Despite the potential for market volatility during a midterm election year, earnings expectations for 2026 suggest another solid year for U.S. equities. FactSet forecasts mid-teens S&P 500 earnings growth in 2026, which, if realized, would be the highest since the post-pandemic rebound in 2021.39 Year-over-year earnings growth is currently projected at 15%, and the S&P 500’s estimated net profit margin of 13.9% would mark the highest annual margin since FactSet began tracking the data in 2008.39 Bloomberg currently estimates that the Russell 2000 small-cap index will deliver earnings growth of 56% in 2026, and ex-U.S. international developed markets are expected to see year-over-year earnings growth of 9%.

Notably, the S&P 493 (the S&P 500, minus the Magnificent 7 group of companies comprising Apple, Alphabet, Nvidia, Amazon, Meta, Microsoft, and Tesla) is expected to register double-digit growth in 2026—the first such increase in five years.39 Analysts are also projecting a roughly 10% potential gain for the S&P 500 in 2026.40 Notably, the spread between the highest and lowest year-end target is the narrowest since 2017.40 Overall, Wall Street’s 2026 S&P 500 forecasts appear uniformly bullish and tightly clustered.

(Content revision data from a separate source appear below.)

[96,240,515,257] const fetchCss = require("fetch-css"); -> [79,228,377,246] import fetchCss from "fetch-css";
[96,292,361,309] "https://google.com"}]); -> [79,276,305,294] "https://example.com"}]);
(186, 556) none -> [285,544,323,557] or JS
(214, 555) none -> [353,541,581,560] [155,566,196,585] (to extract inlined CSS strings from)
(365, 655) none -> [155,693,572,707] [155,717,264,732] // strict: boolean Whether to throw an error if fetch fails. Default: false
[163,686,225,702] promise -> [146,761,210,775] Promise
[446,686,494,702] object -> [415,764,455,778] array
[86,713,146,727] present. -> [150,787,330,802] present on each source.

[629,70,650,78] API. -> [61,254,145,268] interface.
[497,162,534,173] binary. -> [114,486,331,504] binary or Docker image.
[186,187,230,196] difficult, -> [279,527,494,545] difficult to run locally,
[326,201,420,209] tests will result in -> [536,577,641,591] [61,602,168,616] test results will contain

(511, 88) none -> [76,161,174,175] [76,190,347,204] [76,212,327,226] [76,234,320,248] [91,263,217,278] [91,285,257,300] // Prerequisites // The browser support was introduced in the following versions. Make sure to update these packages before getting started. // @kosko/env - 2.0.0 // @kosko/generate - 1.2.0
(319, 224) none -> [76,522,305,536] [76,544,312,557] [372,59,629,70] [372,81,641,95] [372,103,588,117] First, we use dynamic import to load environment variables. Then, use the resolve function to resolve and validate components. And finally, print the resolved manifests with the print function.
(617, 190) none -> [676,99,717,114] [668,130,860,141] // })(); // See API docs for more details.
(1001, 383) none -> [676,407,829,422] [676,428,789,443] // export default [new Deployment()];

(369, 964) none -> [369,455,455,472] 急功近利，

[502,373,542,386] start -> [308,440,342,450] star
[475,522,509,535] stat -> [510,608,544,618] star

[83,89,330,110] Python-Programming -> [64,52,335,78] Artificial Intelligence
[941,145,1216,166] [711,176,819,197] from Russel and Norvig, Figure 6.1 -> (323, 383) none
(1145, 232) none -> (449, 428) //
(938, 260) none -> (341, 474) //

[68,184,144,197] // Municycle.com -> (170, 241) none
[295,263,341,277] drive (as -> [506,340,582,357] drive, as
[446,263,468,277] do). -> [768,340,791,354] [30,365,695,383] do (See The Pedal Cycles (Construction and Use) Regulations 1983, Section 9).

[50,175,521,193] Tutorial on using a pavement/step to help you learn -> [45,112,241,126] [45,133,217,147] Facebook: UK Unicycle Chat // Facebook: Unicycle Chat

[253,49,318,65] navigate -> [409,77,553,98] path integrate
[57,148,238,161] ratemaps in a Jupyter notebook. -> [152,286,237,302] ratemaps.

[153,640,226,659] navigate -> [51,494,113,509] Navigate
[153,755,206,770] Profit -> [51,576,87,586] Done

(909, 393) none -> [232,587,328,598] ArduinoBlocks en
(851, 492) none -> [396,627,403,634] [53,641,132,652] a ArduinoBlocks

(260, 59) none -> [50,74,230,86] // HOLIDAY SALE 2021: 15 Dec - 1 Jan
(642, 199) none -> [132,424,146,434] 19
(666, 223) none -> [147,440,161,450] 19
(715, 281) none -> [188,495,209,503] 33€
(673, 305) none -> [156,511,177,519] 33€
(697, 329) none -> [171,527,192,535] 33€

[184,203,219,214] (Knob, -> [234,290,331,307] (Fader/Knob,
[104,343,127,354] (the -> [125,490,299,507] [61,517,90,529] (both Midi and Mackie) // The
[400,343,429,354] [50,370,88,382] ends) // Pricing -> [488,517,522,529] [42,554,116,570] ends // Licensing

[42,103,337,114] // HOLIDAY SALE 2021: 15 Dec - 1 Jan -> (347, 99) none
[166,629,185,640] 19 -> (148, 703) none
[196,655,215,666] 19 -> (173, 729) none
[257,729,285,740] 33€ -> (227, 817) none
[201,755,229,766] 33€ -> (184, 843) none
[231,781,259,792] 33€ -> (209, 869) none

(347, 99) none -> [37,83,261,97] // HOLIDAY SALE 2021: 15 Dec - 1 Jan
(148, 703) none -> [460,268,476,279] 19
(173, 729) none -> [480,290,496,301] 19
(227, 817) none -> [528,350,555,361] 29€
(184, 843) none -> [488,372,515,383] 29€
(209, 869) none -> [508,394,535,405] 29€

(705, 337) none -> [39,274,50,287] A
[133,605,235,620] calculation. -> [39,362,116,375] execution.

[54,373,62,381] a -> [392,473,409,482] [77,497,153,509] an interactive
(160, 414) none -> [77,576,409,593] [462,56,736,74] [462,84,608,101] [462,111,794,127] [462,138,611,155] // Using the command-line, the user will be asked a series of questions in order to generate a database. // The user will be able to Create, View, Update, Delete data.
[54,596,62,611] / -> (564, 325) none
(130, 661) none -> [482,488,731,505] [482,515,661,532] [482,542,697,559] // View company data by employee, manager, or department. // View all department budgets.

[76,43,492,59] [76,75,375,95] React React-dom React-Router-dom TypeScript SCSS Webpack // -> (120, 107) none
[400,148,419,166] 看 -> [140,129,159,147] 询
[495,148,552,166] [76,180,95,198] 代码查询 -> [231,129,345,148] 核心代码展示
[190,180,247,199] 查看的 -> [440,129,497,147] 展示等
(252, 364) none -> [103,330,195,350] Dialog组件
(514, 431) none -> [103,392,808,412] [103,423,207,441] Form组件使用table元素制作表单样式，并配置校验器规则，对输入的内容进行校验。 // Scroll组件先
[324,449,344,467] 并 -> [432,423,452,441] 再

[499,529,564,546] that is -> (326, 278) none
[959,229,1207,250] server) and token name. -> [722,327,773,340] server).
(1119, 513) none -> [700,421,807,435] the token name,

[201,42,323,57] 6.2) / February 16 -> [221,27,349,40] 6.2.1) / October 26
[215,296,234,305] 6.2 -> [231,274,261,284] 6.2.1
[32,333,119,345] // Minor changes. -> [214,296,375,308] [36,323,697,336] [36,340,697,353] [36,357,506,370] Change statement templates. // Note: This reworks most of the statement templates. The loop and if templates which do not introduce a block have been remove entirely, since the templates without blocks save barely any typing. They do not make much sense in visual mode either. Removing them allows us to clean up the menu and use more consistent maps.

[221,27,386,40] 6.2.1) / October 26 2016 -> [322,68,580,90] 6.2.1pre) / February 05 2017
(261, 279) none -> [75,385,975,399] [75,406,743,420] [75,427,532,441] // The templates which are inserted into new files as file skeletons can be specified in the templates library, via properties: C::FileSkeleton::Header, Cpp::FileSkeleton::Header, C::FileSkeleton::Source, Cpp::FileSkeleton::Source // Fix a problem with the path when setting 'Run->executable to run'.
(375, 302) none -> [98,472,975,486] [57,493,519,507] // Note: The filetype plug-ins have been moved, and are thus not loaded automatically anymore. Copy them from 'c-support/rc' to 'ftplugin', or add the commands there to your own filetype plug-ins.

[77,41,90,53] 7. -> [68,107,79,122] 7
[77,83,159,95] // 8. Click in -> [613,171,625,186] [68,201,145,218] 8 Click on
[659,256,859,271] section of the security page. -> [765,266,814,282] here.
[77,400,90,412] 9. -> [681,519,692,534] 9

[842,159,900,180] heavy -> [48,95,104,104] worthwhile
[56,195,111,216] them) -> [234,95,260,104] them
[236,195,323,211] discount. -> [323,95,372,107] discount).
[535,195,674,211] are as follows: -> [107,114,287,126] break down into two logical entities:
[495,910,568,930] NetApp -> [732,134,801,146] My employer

A different kind of K is also emerging. In May, Federal Reserve Chair Jerome Powell’s term will end, meaning the announcement of the next Federal Reserve chair is imminent. Betting markets have two clear frontrunners in what has been dubbed, “A Battle of the Kevins”: Kevin Warsh (39% probability) and Kevin Hassett (40% probability).41 The new chair is widely expected to pursue further rate cuts, despite official Fed projections pricing in only one 25-basis-point cut in 2026, and market expectations currently pricing in two.42,43 At the December Federal Open Market Committee meeting, the Fed announced it would begin purchasing short-term Treasury securities to maintain an ample level of reserves.44 Treasury bill purchases, otherwise known as quantitative easing, began in December and are expected to run at roughly $40 billion per month.44 The expansion of the Fed’s balance sheet, combined with expectations of further rate cuts, suggests the likelihood of substantially easing of monetary policy in 2026.

Markets 

International markets outperformed U.S. equities throughout 2025. U.S. large-cap stocks gained 3% in the fourth quarter, finishing the year up 18%. By comparison, international developed market equities rose 5% in the fourth quarter and ended the year up 32%. Emerging market equities gained 5% in the fourth quarter, driven by strong performances in Chile (+25%), Colombia (+18%), and South Africa (+14%). For the full year, emerging markets advanced 34%, making them the top-performing major equity market in 2025. 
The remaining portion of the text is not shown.